• Work to complete:
Would you return the records below character for character, without any images?

::::::::::

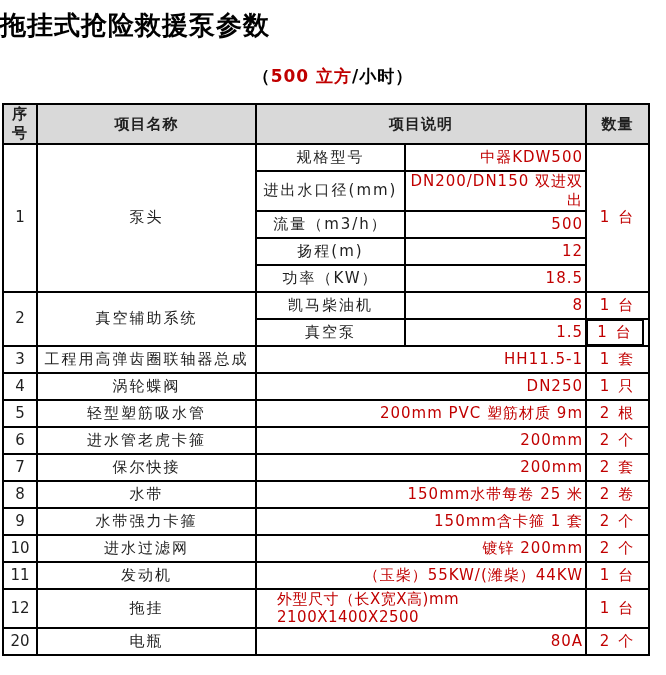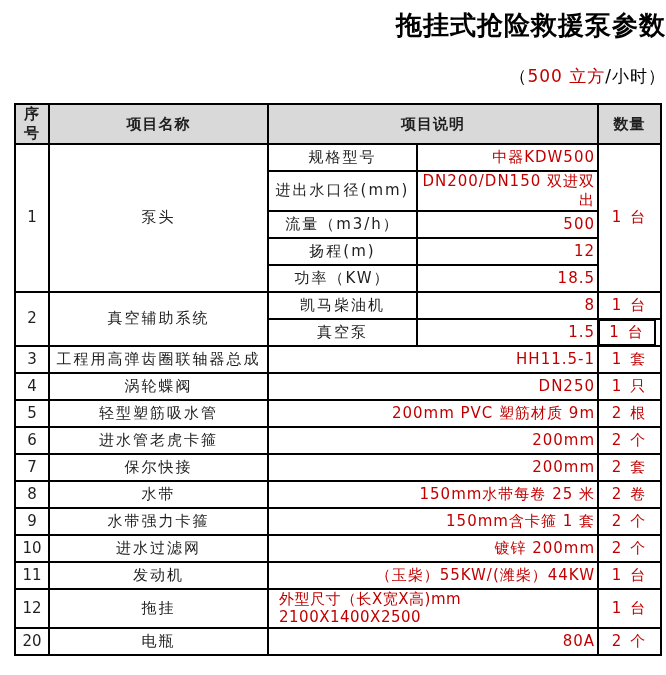--- a/index.html
+++ b/index.html
@@ -10,7 +10,7 @@
     font-family:"DejaVu Sans", sans-serif; color:var(--ink);
   }
   .title {
-    padding-top:8px; text-align:right;
+    padding-top:8px; text-align:left;
     font-size:26px; font-weight:bold; color:#000; letter-spacing:1px;
   }
   .subtitle {

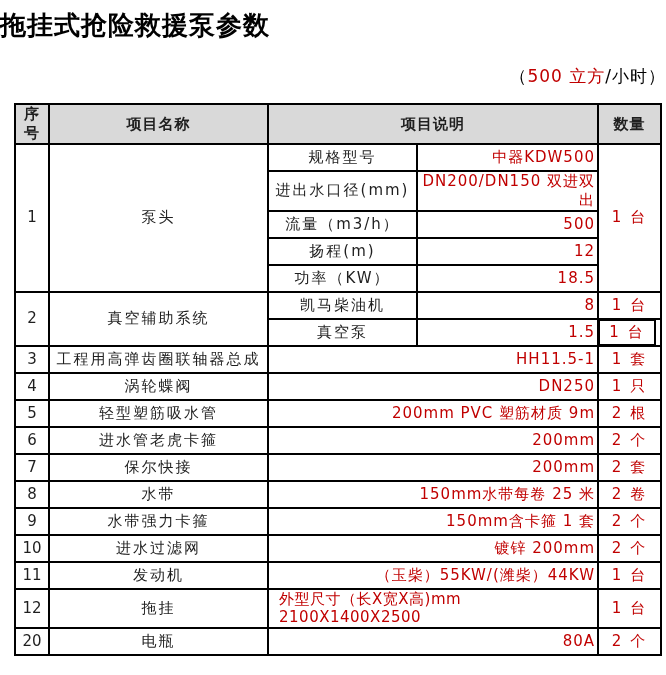--- a/index.html
+++ b/index.html
@@ -14,8 +14,8 @@
     font-size:26px; font-weight:bold; color:#000; letter-spacing:1px;
   }
   .subtitle {
-    margin-top:22px; text-align:right;
-    font-size:17px; font-weight:normal; color:#000; letter-spacing:1px;
+    margin-top:22px; text-align:center;
+    font-size:17px; font-weight:bold; color:#000; letter-spacing:1px;
   }
   .subtitle .hl { color:var(--red); }
   table.params {

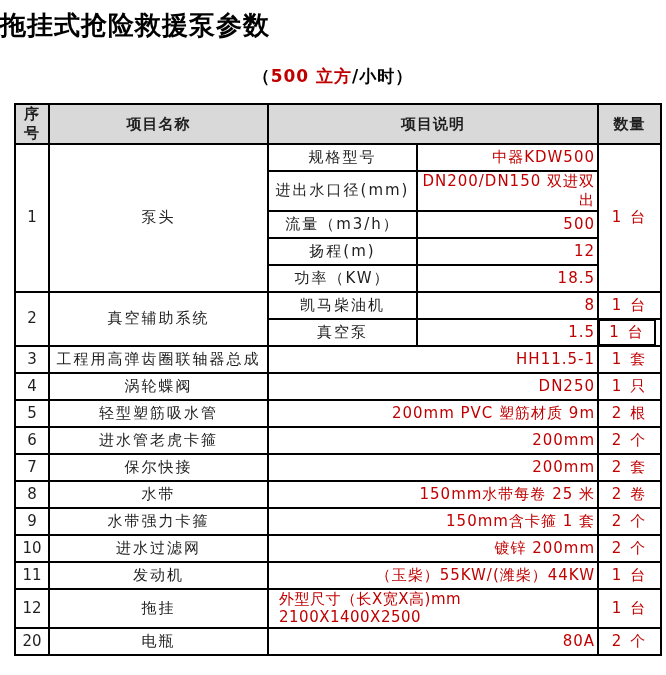--- a/index.html
+++ b/index.html
@@ -19,7 +19,7 @@
   }
   .subtitle .hl { color:var(--red); }
   table.params {
-    position:absolute; left:14px; top:103px; width:646px;
+    position:absolute; left:2px; top:103px; width:646px;
     border-collapse:collapse; table-layout:fixed;
   }
   th, td {

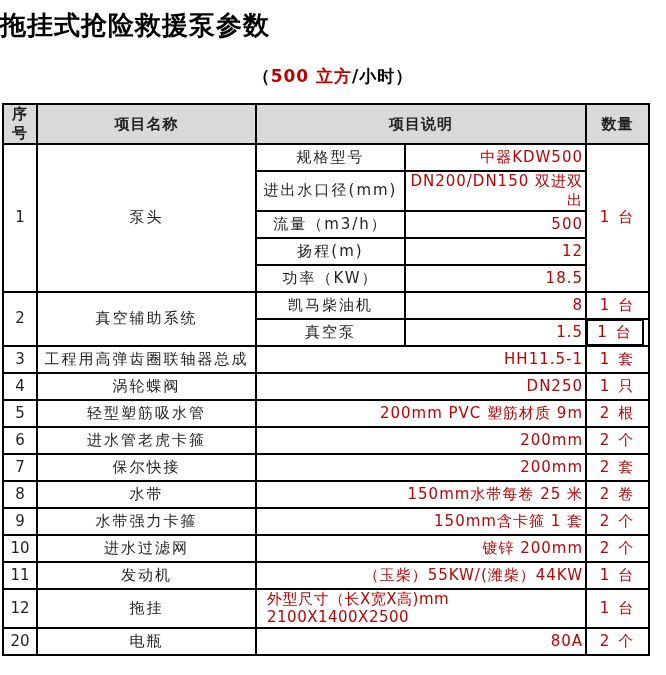--- a/index.html
+++ b/index.html
@@ -35,7 +35,7 @@
   .red   { color:var(--red); }
   .val   { letter-spacing:1px;text-align:right; }
   .qty   { letter-spacing:2px; }
-  td.left { text-align:left; padding-left:10px; letter-spacing:0.5px; }
+  td.left { text-align:left; padding-left:20px; letter-spacing:0.5px; }
   td.boxed { position:relative; padding:0; }
   td.boxed .box {
     position:absolute; top:-1px; bottom:-1px; left:-1px; right:4px;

::::::::::

• Worked solution:
--- a/index.html
+++ b/index.html
@@ -10,7 +10,7 @@
     font-family:"DejaVu Sans", sans-serif; color:var(--ink);
   }
   .title {
-    padding-top:8px; text-align:right;
+    padding-top:8px; text-align:left;
     font-size:26px; font-weight:bold; color:#000; letter-spacing:1px;
   }
   .subtitle {

--- a/index.html
+++ b/index.html
@@ -14,8 +14,8 @@
     font-size:26px; font-weight:bold; color:#000; letter-spacing:1px;
   }
   .subtitle {
-    margin-top:22px; text-align:right;
-    font-size:17px; font-weight:normal; color:#000; letter-spacing:1px;
+    margin-top:22px; text-align:center;
+    font-size:17px; font-weight:bold; color:#000; letter-spacing:1px;
   }
   .subtitle .hl { color:var(--red); }
   table.params {

--- a/index.html
+++ b/index.html
@@ -19,7 +19,7 @@
   }
   .subtitle .hl { color:var(--red); }
   table.params {
-    position:absolute; left:14px; top:103px; width:646px;
+    position:absolute; left:2px; top:103px; width:646px;
     border-collapse:collapse; table-layout:fixed;
   }
   th, td {

--- a/index.html
+++ b/index.html
@@ -35,7 +35,7 @@
   .red   { color:var(--red); }
   .val   { letter-spacing:1px;text-align:right; }
   .qty   { letter-spacing:2px; }
-  td.left { text-align:left; padding-left:10px; letter-spacing:0.5px; }
+  td.left { text-align:left; padding-left:20px; letter-spacing:0.5px; }
   td.boxed { position:relative; padding:0; }
   td.boxed .box {
     position:absolute; top:-1px; bottom:-1px; left:-1px; right:4px;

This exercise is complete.